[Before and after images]

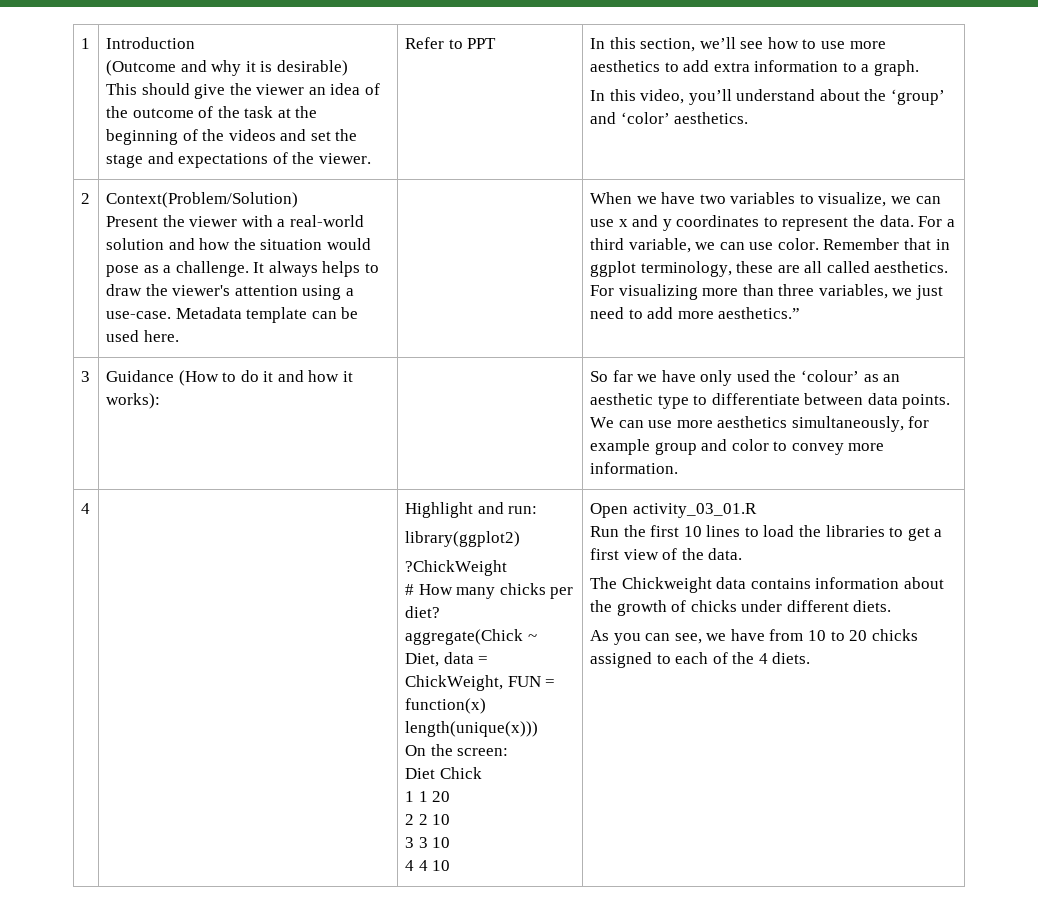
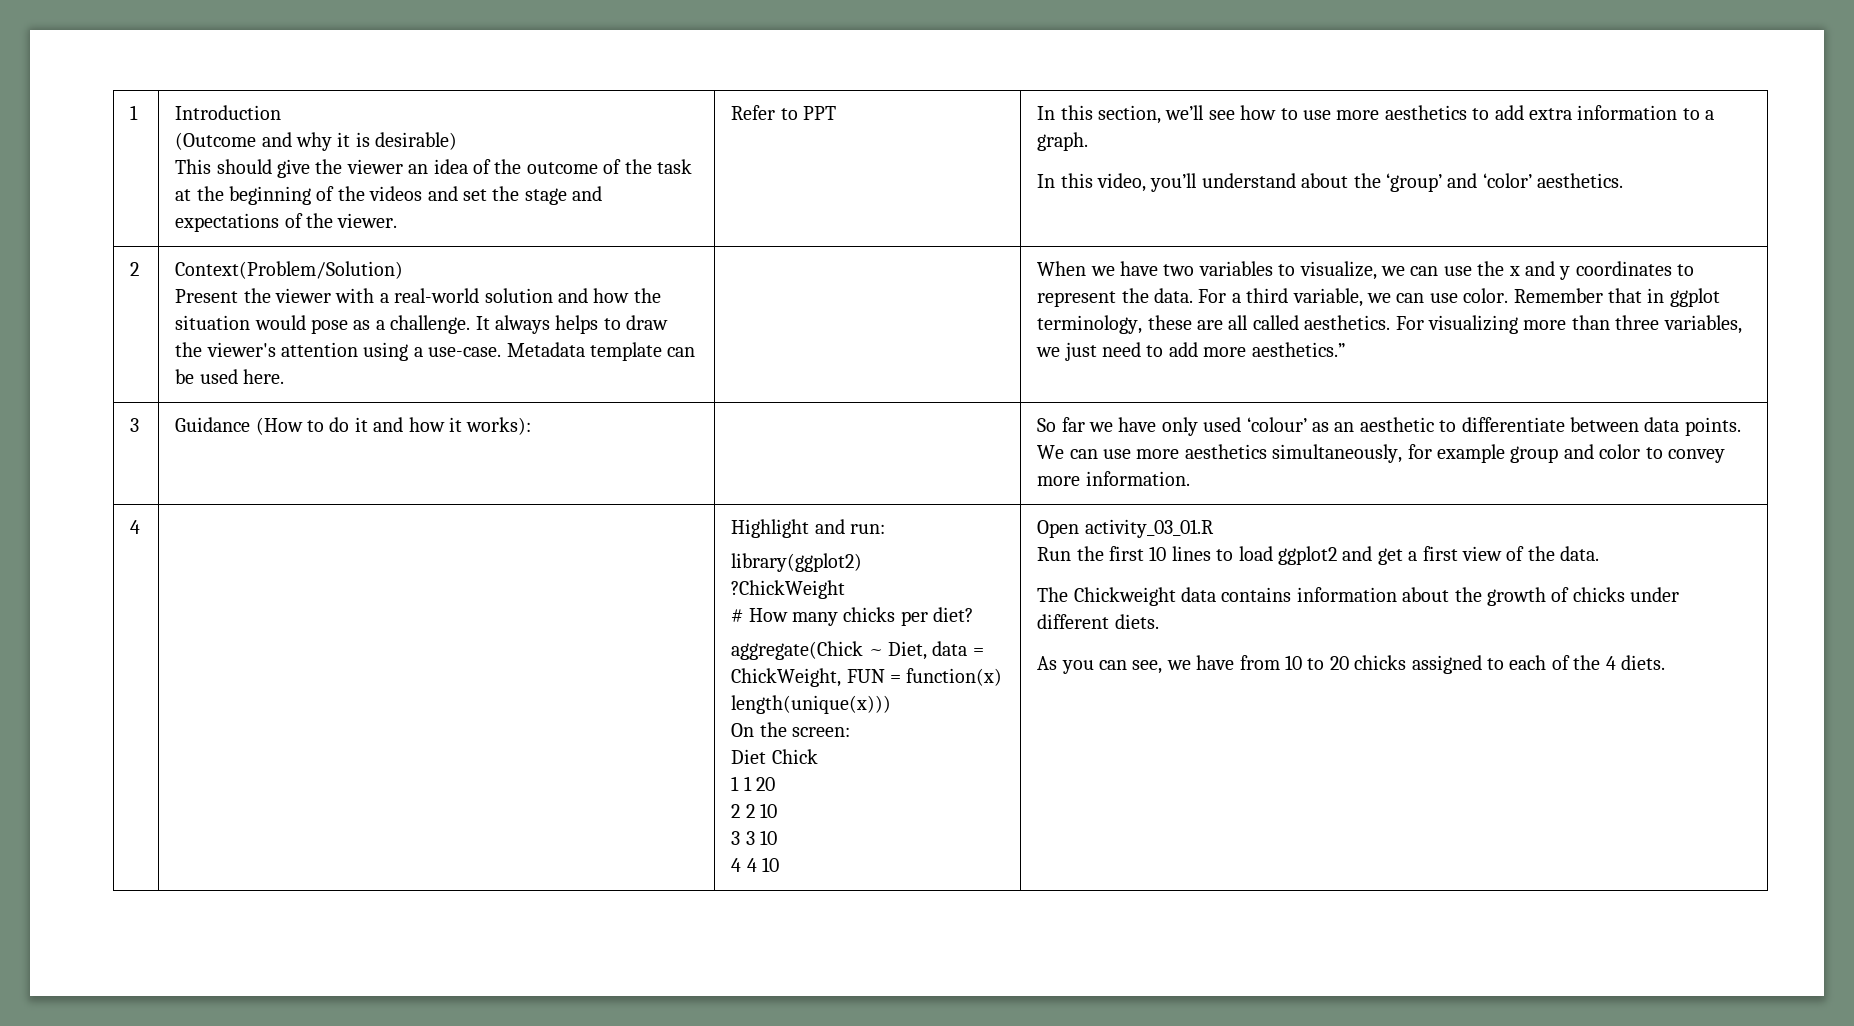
- When we have two variables to visualize, we can use x and y coordinates to represent the data.
+ When we have two variables to visualize, we can use the x and y coordinates to represent the data.
- So far we have only used the ‘colour’ as an aesthetic type to differentiate between data points.
+ So far we have only used ‘colour’ as an aesthetic to differentiate between data points.
- Run the first 10 lines to load the libraries to get a first view of the data.
+ Run the first 10 lines to load ggplot2 and get a first view of the data.

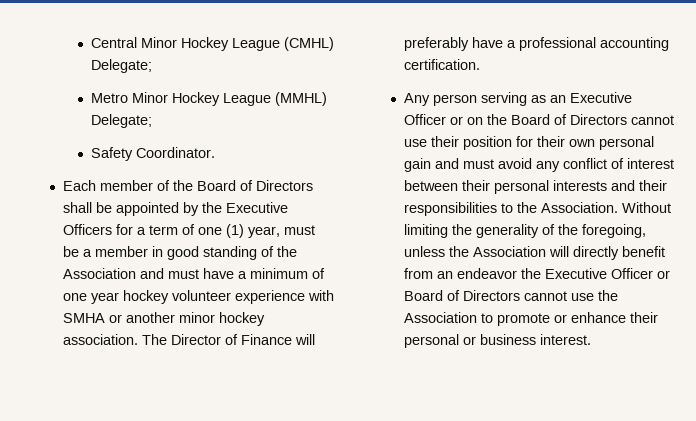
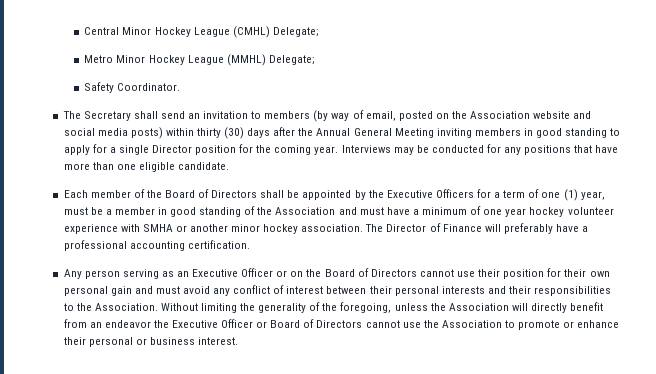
+ The Secretary shall send an invitation to members (by way of email, posted on the Association website and social media posts) within thirty (30) days after the Annual General Meeting inviting members in good standing to apply for a single Director position for the coming year. Interviews may be conducted for any positions that have more than one eligible candidate.

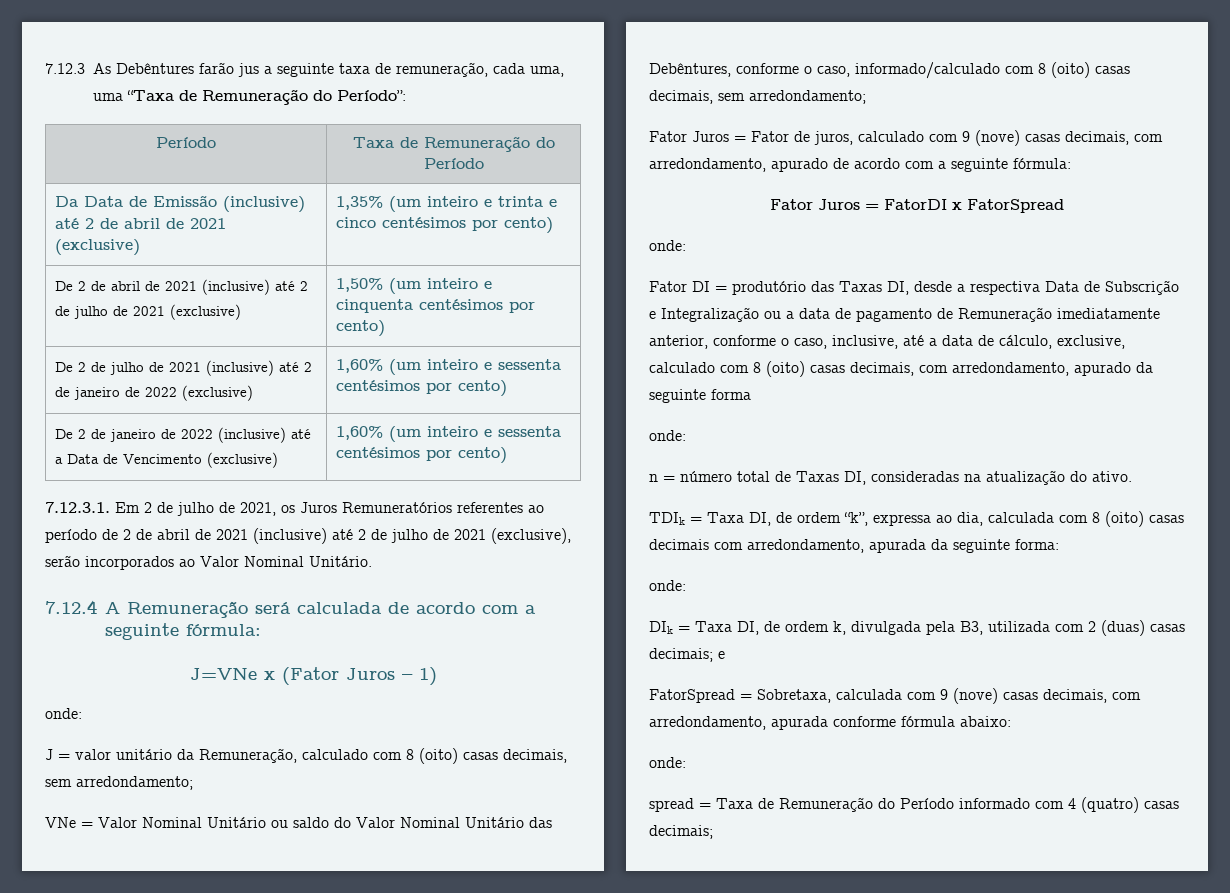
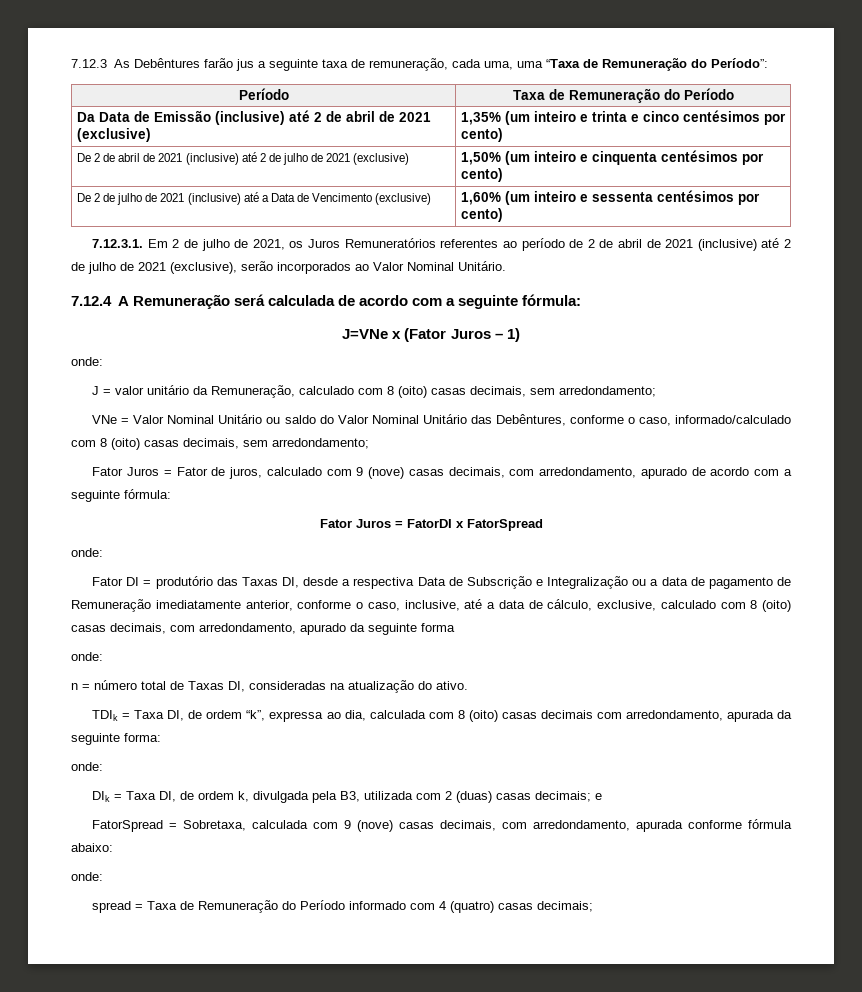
- De 2 de julho de 2021 (inclusive) até 2 de janeiro de 2022 (exclusive) | 1,60% (um inteiro e sessenta centésimos por cento)
- De 2 de janeiro de 2022 (inclusive) até a Data de Vencimento (exclusive) | 1,60% (um inteiro e sessenta centésimos por cento)
+ De 2 de julho de 2021 (inclusive) até a Data de Vencimento (exclusive) | 1,60% (um inteiro e sessenta centésimos por cento)

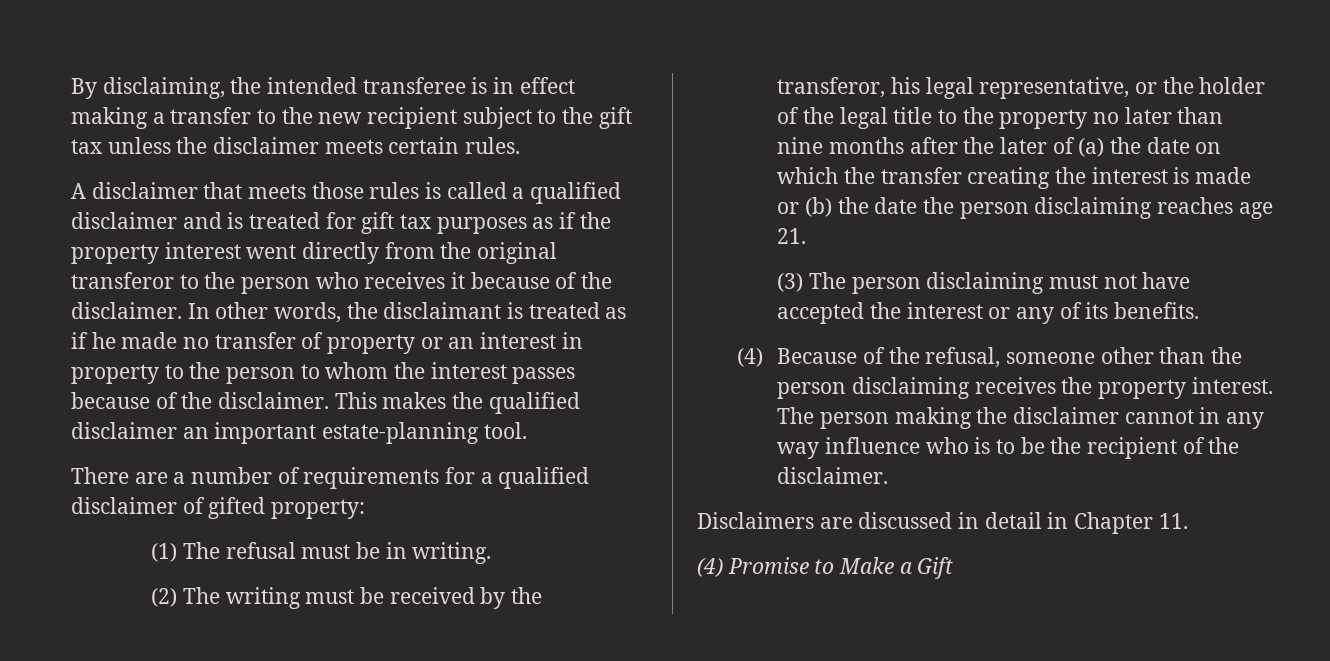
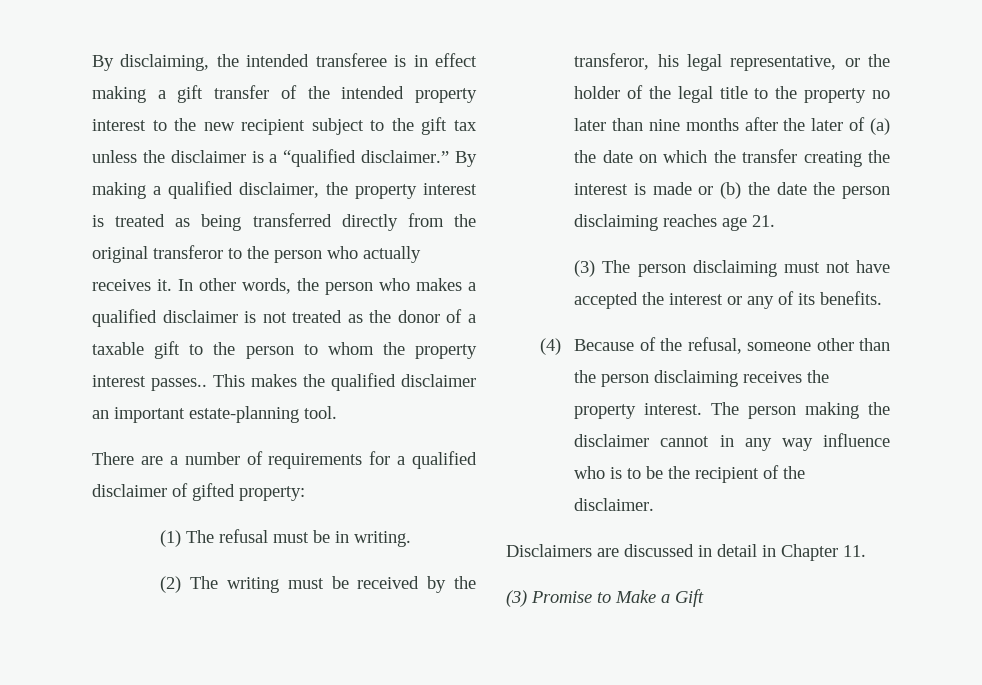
- By disclaiming, the intended transferee is in effect making a transfer to the new recipient subject to the gift tax unless the disclaimer meets certain rules.
- A disclaimer that meets those rules is called a qualified disclaimer and is treated for gift tax purposes as if the property interest went directly from the original transferor to the person who receives it because of the disclaimer. In other words, the disclaimant is treated as if he made no transfer of property or an interest in property to the person to whom the interest passes because of the disclaimer.
+ By disclaiming, the intended transferee is in effect making a gift transfer of the intended property interest to the new recipient subject to the gift tax unless the disclaimer is a “qualified disclaimer.” By making a qualified disclaimer, the property interest is treated as being transferred directly from the original transferor to the person who actually receives it. In other words, the person who makes a qualified disclaimer is not treated as the donor of a taxable gift to the person to whom the property interest passes..
- (4) Promise to Make a Gift
+ (3) Promise to Make a Gift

**What to do:** Reproduce the data verbatim and omit each image.

**Response:**
- When we have two variables to visualize, we can use x and y coordinates to represent the data.
+ When we have two variables to visualize, we can use the x and y coordinates to represent the data.
- So far we have only used the ‘colour’ as an aesthetic type to differentiate between data points.
+ So far we have only used ‘colour’ as an aesthetic to differentiate between data points.
- Run the first 10 lines to load the libraries to get a first view of the data.
+ Run the first 10 lines to load ggplot2 and get a first view of the data.

+ The Secretary shall send an invitation to members (by way of email, posted on the Association website and social media posts) within thirty (30) days after the Annual General Meeting inviting members in good standing to apply for a single Director position for the coming year. Interviews may be conducted for any positions that have more than one eligible candidate.

- De 2 de julho de 2021 (inclusive) até 2 de janeiro de 2022 (exclusive) | 1,60% (um inteiro e sessenta centésimos por cento)
- De 2 de janeiro de 2022 (inclusive) até a Data de Vencimento (exclusive) | 1,60% (um inteiro e sessenta centésimos por cento)
+ De 2 de julho de 2021 (inclusive) até a Data de Vencimento (exclusive) | 1,60% (um inteiro e sessenta centésimos por cento)

- By disclaiming, the intended transferee is in effect making a transfer to the new recipient subject to the gift tax unless the disclaimer meets certain rules.
- A disclaimer that meets those rules is called a qualified disclaimer and is treated for gift tax purposes as if the property interest went directly from the original transferor to the person who receives it because of the disclaimer. In other words, the disclaimant is treated as if he made no transfer of property or an interest in property to the person to whom the interest passes because of the disclaimer.
+ By disclaiming, the intended transferee is in effect making a gift transfer of the intended property interest to the new recipient subject to the gift tax unless the disclaimer is a “qualified disclaimer.” By making a qualified disclaimer, the property interest is treated as being transferred directly from the original transferor to the person who actually receives it. In other words, the person who makes a qualified disclaimer is not treated as the donor of a taxable gift to the person to whom the property interest passes..
- (4) Promise to Make a Gift
+ (3) Promise to Make a Gift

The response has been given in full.